Effects on birth outcomes
The findings from the study of the effect of the Crisis in Iceland on birth outcomes suggest that financial stress, a common stressor in advanced economies, has an impact on birth weight among first-trimester exposed children.
The collapse in Iceland led to a negative and significant effect of first-trimester exposure on birth weight, amounting to 66g.
Children whose mothers were in their first trimester of pregnancy during the collapse are 1.9 percentage points more likely to have a low birth weight and 4.0 percentage points less likely to have a high birth weight.
Furthermore, the sex ratio at birth among first-trimester exposed children declined by 3.3 percentage points.
This is consistent with the selection in utero hypothesis, predicting that population stressors induce selection against males in utero, and thereby reduce the sex ratio at birth. Figure 2 shows the changes in these birth outcomes around the time of the collapse. Each dot in the panels corresponds to the average outcome for children by birth month.
Figure 2. Birth outcomes around the time of the collapse
A comparison of these findings with those of previous studies reveals that financial stress, a commonplace stressor in advanced economies, has an impact on birth weight comparable to one of the most widely cited behavioural taboo during pregnancy, smoking (e.g. Tominey 2007). Furthermore, compared to the effects of rare, extreme events, the average loss of birth weight due to the 2008 Crisis is quite large; it is more than eight times as great as the 8.7g reduction caused by landmine explosions in Colombia (Camacho 2008) and bigger than the reduction caused by earthquakes in Chile (Torche 2011). The effects are also large compared to the estimated effects of other near-universal stressors like bereavement, which has been found to reduce birth weight by 23g (Black et al. 2016).

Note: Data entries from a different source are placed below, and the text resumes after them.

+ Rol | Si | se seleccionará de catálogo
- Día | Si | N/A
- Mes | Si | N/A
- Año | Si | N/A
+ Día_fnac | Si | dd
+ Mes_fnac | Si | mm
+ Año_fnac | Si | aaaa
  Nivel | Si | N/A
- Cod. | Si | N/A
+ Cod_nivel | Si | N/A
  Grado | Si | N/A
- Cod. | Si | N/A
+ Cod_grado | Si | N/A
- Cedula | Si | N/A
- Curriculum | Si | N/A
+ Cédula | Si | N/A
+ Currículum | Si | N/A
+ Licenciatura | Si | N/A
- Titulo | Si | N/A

The study of the Icelandic collapse contributes to our understanding of the impact of economic stress on child health and the findings are of high relevance in other advanced countries where financial stress is among the most common stressors. The most striking fact about the results is that financial stress in an advanced country, one where the social safety net of welfare systems and policy interventions secures access to health care and all basic needs for the population, can still have a very large impact on birth outcomes. Financial stress is prevalent in households worldwide, and this study provides evidence that it can affect more than peoples’ wallets: It can also have a detrimental effect on their children's health at birth, which has been shown to be important for later success in life.

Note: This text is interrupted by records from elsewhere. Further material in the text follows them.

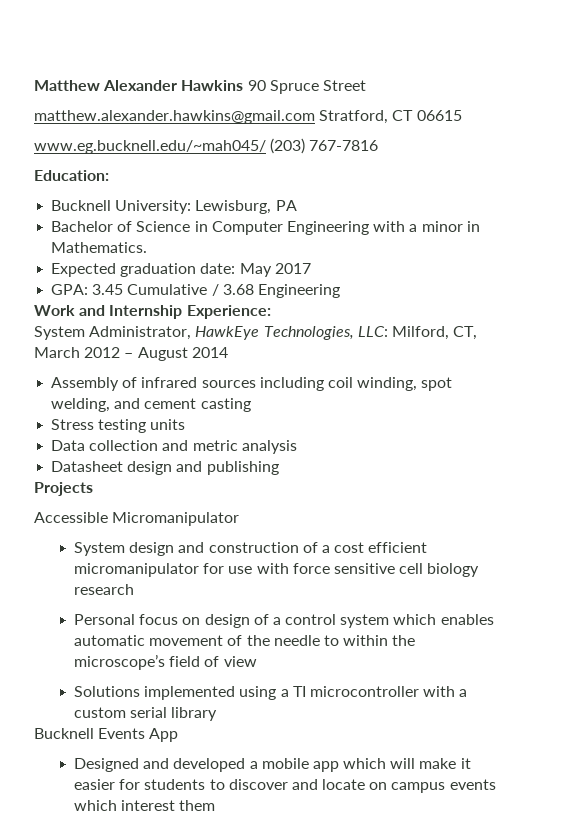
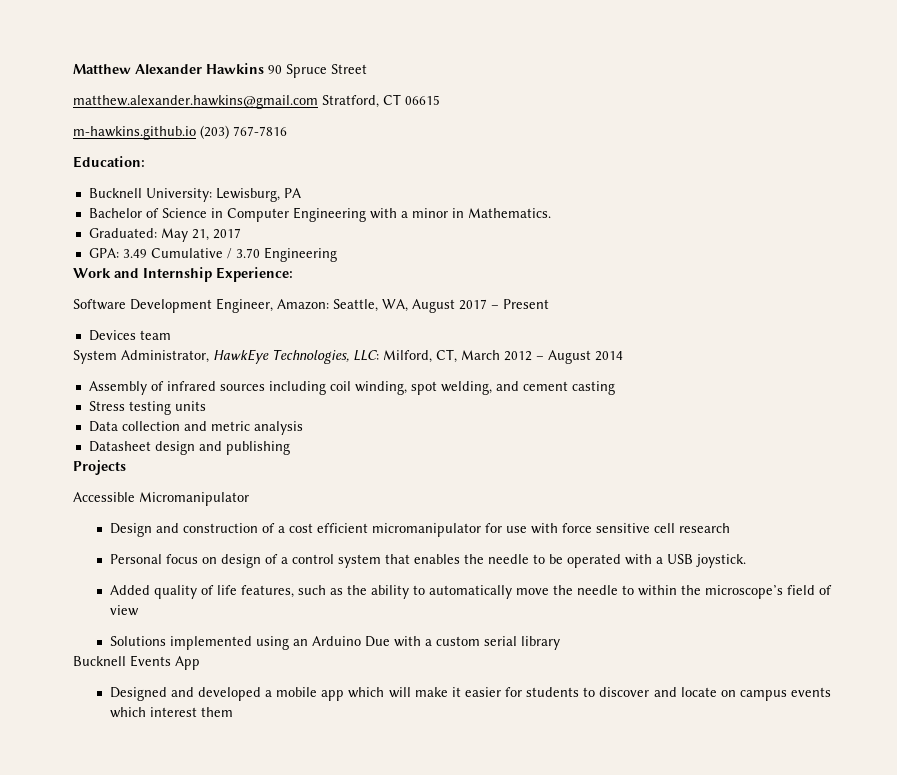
- www.eg.bucknell.edu/~mah045/ (203) 767-7816
+ m-hawkins.github.io (203) 767-7816
- Expected graduation date: May 2017
+ Graduated: May 21, 2017
- GPA: 3.45 Cumulative / 3.68 Engineering
+ GPA: 3.49 Cumulative / 3.70 Engineering
+ Software Development Engineer, Amazon: Seattle, WA, August 2017 – Present
+ Devices team
- System design and construction of a cost efficient micromanipulator for use with force sensitive cell biology research
+ Design and construction of a cost efficient micromanipulator for use with force sensitive cell research
- Personal focus on design of a control system which enables automatic movement of the needle to within the microscope’s field of view
+ Personal focus on design of a control system that enables the needle to be operated with a USB joystick.
+ Added quality of life features, such as the ability to automatically move the needle to within the microscope’s field of view
- Solutions implemented using a TI microcontroller with a custom serial library
+ Solutions implemented using an Arduino Due with a custom serial library

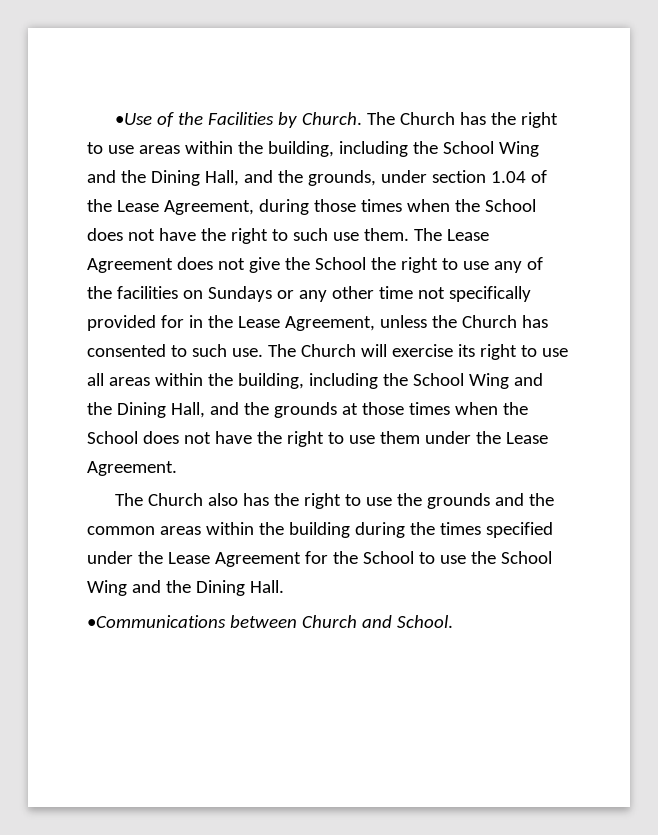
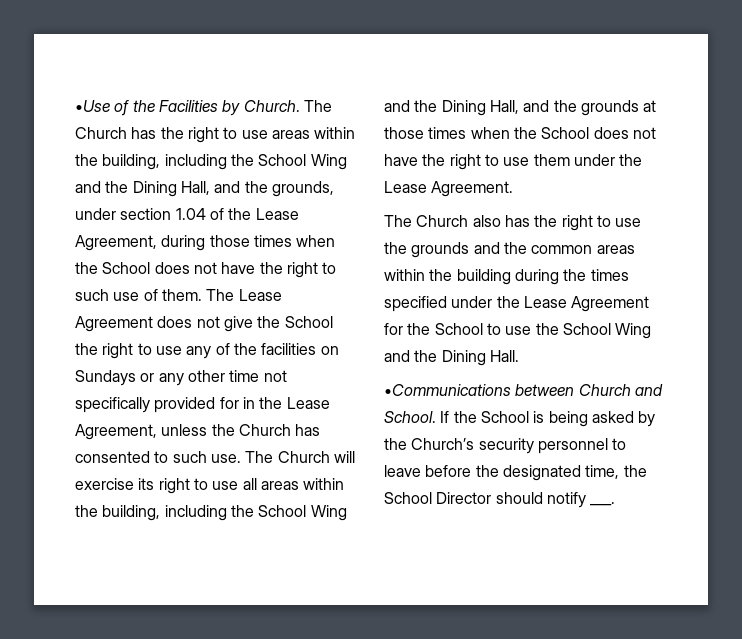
- The Church has the right to use areas within the building, including the School Wing and the Dining Hall, and the grounds, under section 1.04 of the Lease Agreement, during those times when the School does not have the right to such use them.
+ The Church has the right to use areas within the building, including the School Wing and the Dining Hall, and the grounds, under section 1.04 of the Lease Agreement, during those times when the School does not have the right to such use of them.
+ If the School is being asked by the Church’s security personnel to leave before the designated time, the School Director should notify ___.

Adelson, M (2013), “The Deeper Causes of the Financial Crisis: Mortgages Alone Cannot Explain It”, Journal of Portfolio Management 39(3), 16-31.
Almond, D and J Currie (2011), “Killing me softly: “The fetal origins hypothesis”, Journal of Economic Perspectives 25(3), 153–72.

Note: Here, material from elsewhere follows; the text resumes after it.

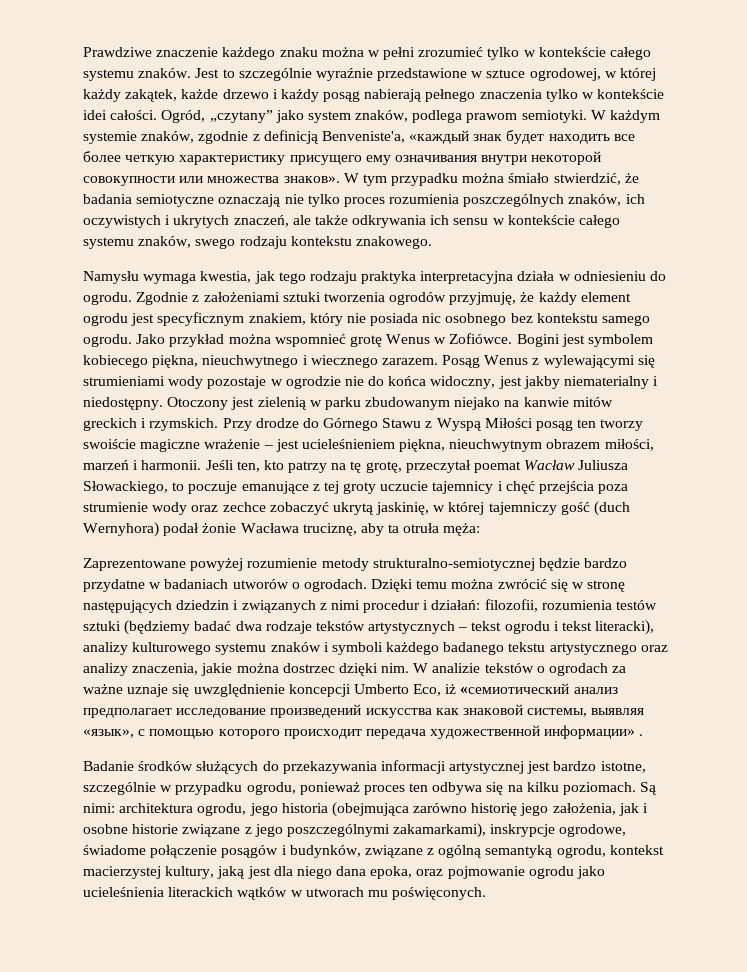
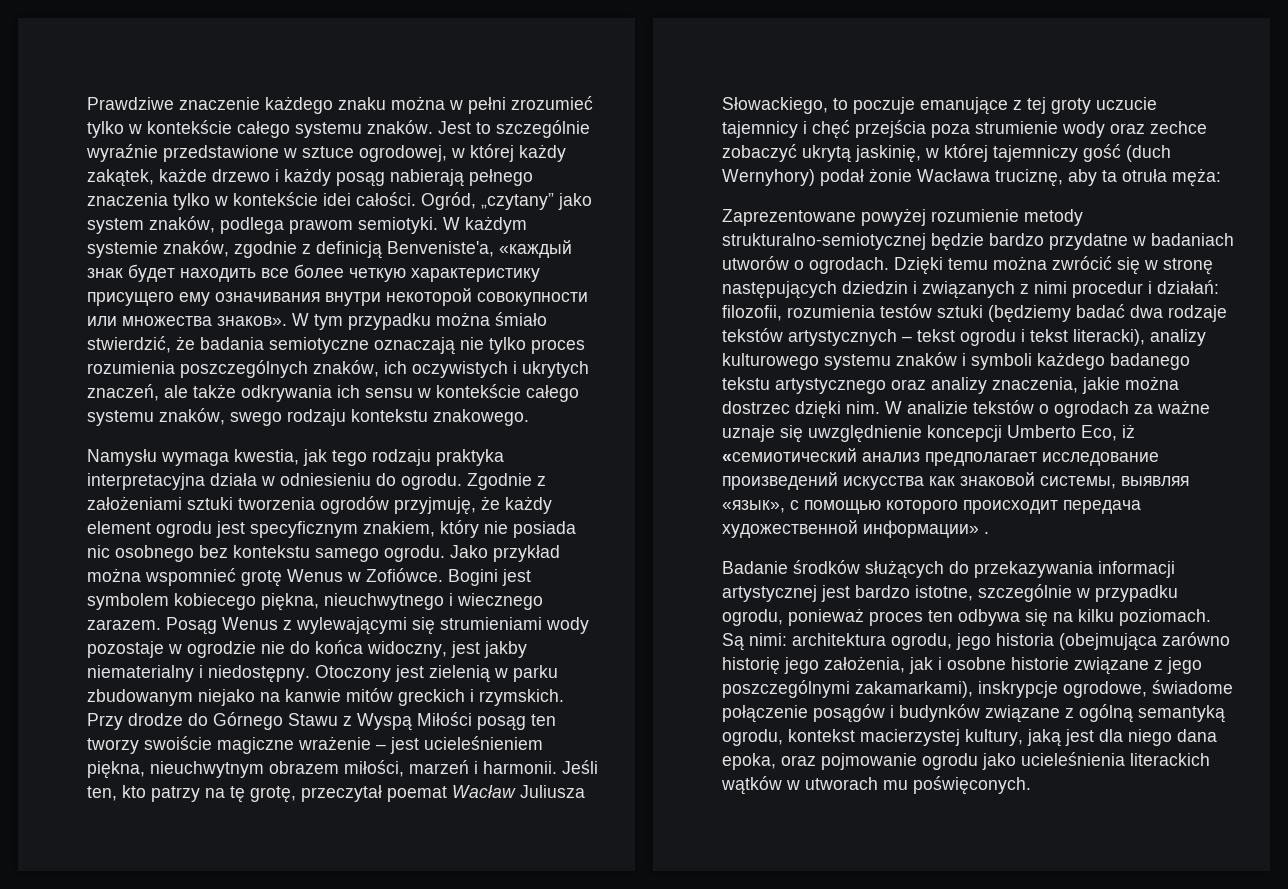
- Jeśli ten, kto patrzy na tę grotę, przeczytał poemat Wacław Juliusza Słowackiego, to poczuje emanujące z tej groty uczucie tajemnicy i chęć przejścia poza strumienie wody oraz zechce zobaczyć ukrytą jaskinię, w której tajemniczy gość (duch Wernyhora) podał żonie Wacława truciznę, aby ta otruła męża:
+ Jeśli ten, kto patrzy na tę grotę, przeczytał poemat Wacław Juliusza Słowackiego, to poczuje emanujące z tej groty uczucie tajemnicy i chęć przejścia poza strumienie wody oraz zechce zobaczyć ukrytą jaskinię, w której tajemniczy gość (duch Wernyhory) podał żonie Wacława truciznę, aby ta otruła męża:
- Są nimi: architektura ogrodu, jego historia (obejmująca zarówno historię jego założenia, jak i osobne historie związane z jego poszczególnymi zakamarkami), inskrypcje ogrodowe, świadome połączenie posągów i budynków, związane z ogólną semantyką ogrodu, kontekst macierzystej kultury, jaką jest dla niego dana epoka, oraz pojmowanie ogrodu jako ucieleśnienia literackich wątków w utworach mu poświęconych.
+ Są nimi: architektura ogrodu, jego historia (obejmująca zarówno historię jego założenia, jak i osobne historie związane z jego poszczególnymi zakamarkami), inskrypcje ogrodowe, świadome połączenie posągów i budynków związane z ogólną semantyką ogrodu, kontekst macierzystej kultury, jaką jest dla niego dana epoka, oraz pojmowanie ogrodu jako ucieleśnienia literackich wątków w utworach mu poświęconych.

Barker, D J (1990), “The Fetal and Infant Origins of Adult Disease”, BMJ 301 (6761): 1111–1111.
Black, S E, P J Devereux, and K G Salvanes (2016), “Does grief transfer across generations? bereavements during pregnancy and child outcomes”, American Economic Journal: Applied Economics 8(1), 193–223.
Blanchard, O (2009), “The Crisis: Basic Mechanisms and Appropriate Policies”, CESifo Forum, Ifo Institute for Economic Research at the University of Munich, vol. 10(1), pages 3-14, 04.
Camacho, A (2008), “Stress and birth weight: Evidence from terrorist attacks”, American Economic Review 98(2), 511–515.
Tominey, E (2007), “Maternal smoking during pregnancy and early child outcomes”, CEP discussion paper.
Torche, F (2011), “The effect of maternal stress on birth outcomes: Exploiting a natural experiment”, Demography 48, 1473–1491.